### [HOW TO COMPLETE THIS TASK]
Your task is to return all the entries below exactly, with every picture omitted.

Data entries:
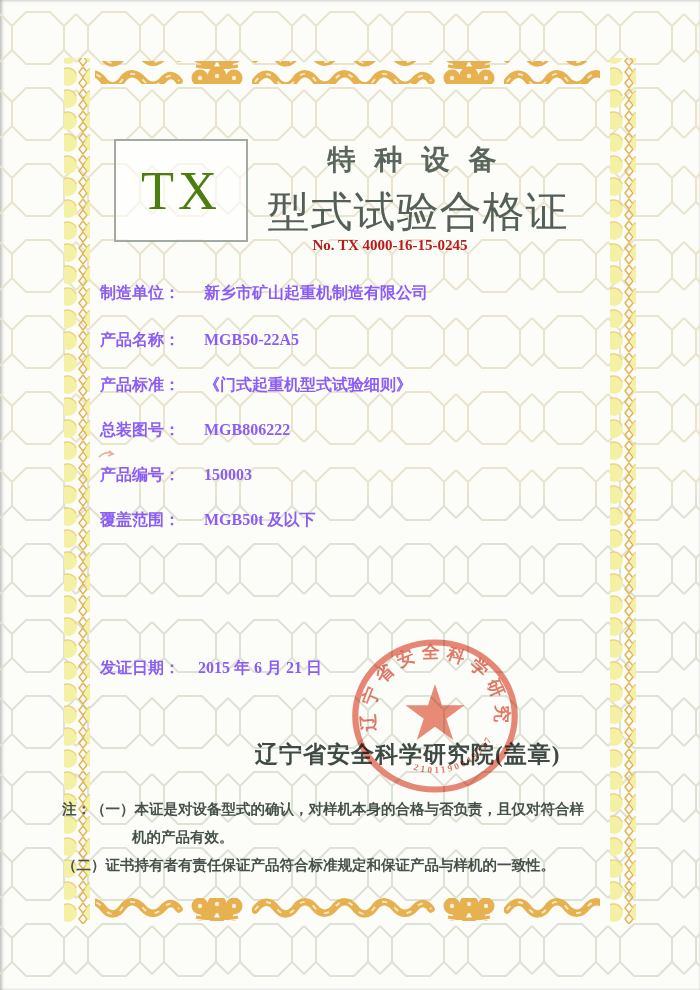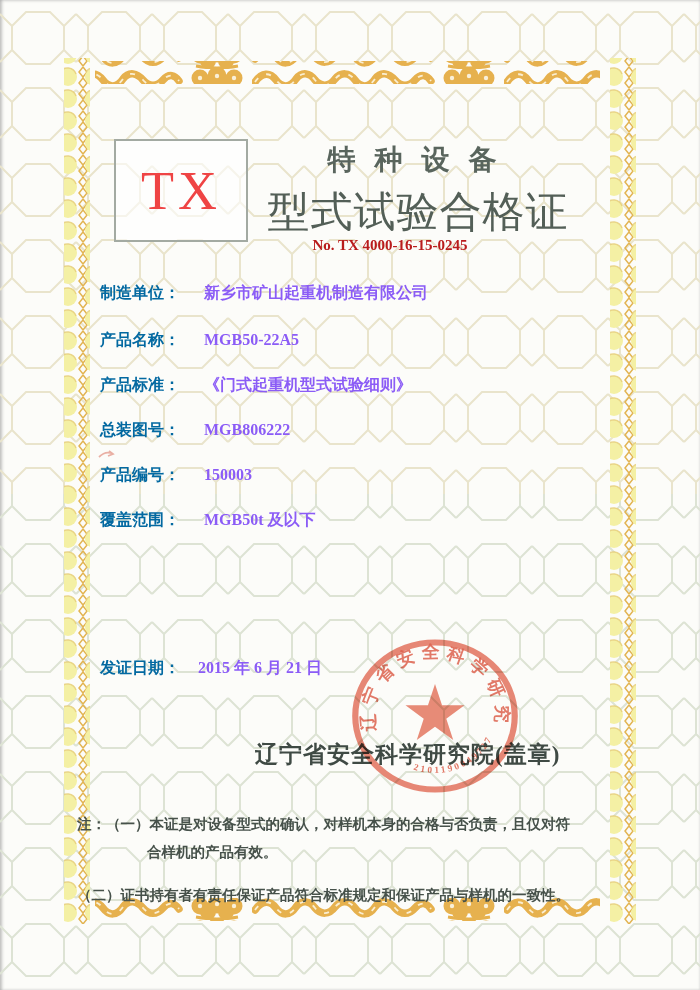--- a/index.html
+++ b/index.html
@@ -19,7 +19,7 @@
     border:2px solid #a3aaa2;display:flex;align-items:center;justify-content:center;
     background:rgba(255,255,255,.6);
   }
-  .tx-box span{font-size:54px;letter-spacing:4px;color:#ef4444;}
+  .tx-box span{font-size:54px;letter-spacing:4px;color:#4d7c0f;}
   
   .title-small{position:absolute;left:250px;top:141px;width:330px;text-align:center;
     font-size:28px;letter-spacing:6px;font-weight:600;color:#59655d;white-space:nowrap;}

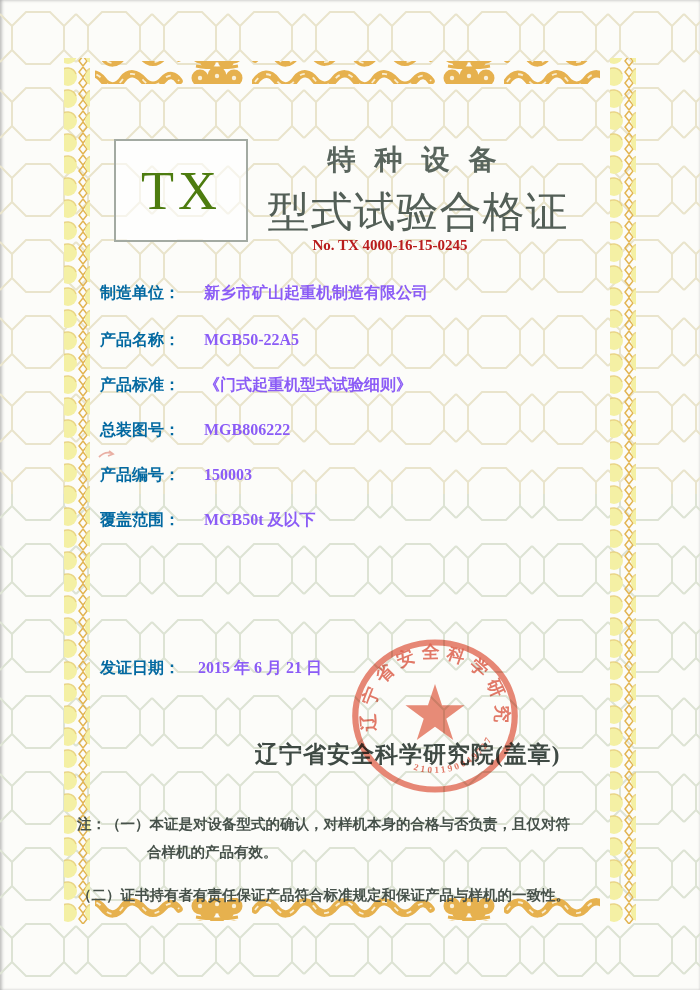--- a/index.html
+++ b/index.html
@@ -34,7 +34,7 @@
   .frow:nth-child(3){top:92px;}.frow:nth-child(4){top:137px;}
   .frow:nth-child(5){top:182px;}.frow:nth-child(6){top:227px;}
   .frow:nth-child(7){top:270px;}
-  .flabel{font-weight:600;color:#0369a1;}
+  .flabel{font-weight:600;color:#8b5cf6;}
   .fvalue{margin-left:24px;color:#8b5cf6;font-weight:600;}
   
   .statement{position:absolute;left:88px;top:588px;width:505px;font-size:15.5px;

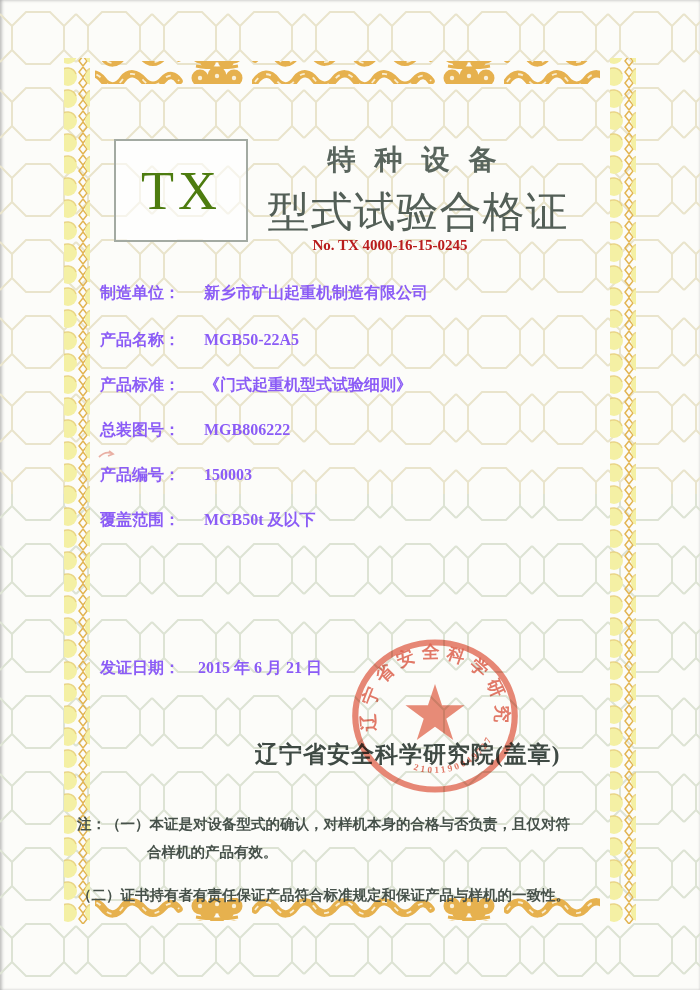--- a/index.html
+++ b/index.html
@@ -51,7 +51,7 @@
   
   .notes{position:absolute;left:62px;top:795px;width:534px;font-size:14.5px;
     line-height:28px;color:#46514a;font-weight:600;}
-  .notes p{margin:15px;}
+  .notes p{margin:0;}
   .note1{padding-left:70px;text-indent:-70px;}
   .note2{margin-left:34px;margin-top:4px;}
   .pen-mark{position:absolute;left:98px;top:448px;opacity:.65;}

### [PROBLEM SOLUTION]
--- a/index.html
+++ b/index.html
@@ -19,7 +19,7 @@
     border:2px solid #a3aaa2;display:flex;align-items:center;justify-content:center;
     background:rgba(255,255,255,.6);
   }
-  .tx-box span{font-size:54px;letter-spacing:4px;color:#ef4444;}
+  .tx-box span{font-size:54px;letter-spacing:4px;color:#4d7c0f;}
   
   .title-small{position:absolute;left:250px;top:141px;width:330px;text-align:center;
     font-size:28px;letter-spacing:6px;font-weight:600;color:#59655d;white-space:nowrap;}

--- a/index.html
+++ b/index.html
@@ -34,7 +34,7 @@
   .frow:nth-child(3){top:92px;}.frow:nth-child(4){top:137px;}
   .frow:nth-child(5){top:182px;}.frow:nth-child(6){top:227px;}
   .frow:nth-child(7){top:270px;}
-  .flabel{font-weight:600;color:#0369a1;}
+  .flabel{font-weight:600;color:#8b5cf6;}
   .fvalue{margin-left:24px;color:#8b5cf6;font-weight:600;}
   
   .statement{position:absolute;left:88px;top:588px;width:505px;font-size:15.5px;

--- a/index.html
+++ b/index.html
@@ -51,7 +51,7 @@
   
   .notes{position:absolute;left:62px;top:795px;width:534px;font-size:14.5px;
     line-height:28px;color:#46514a;font-weight:600;}
-  .notes p{margin:15px;}
+  .notes p{margin:0;}
   .note1{padding-left:70px;text-indent:-70px;}
   .note2{margin-left:34px;margin-top:4px;}
   .pen-mark{position:absolute;left:98px;top:448px;opacity:.65;}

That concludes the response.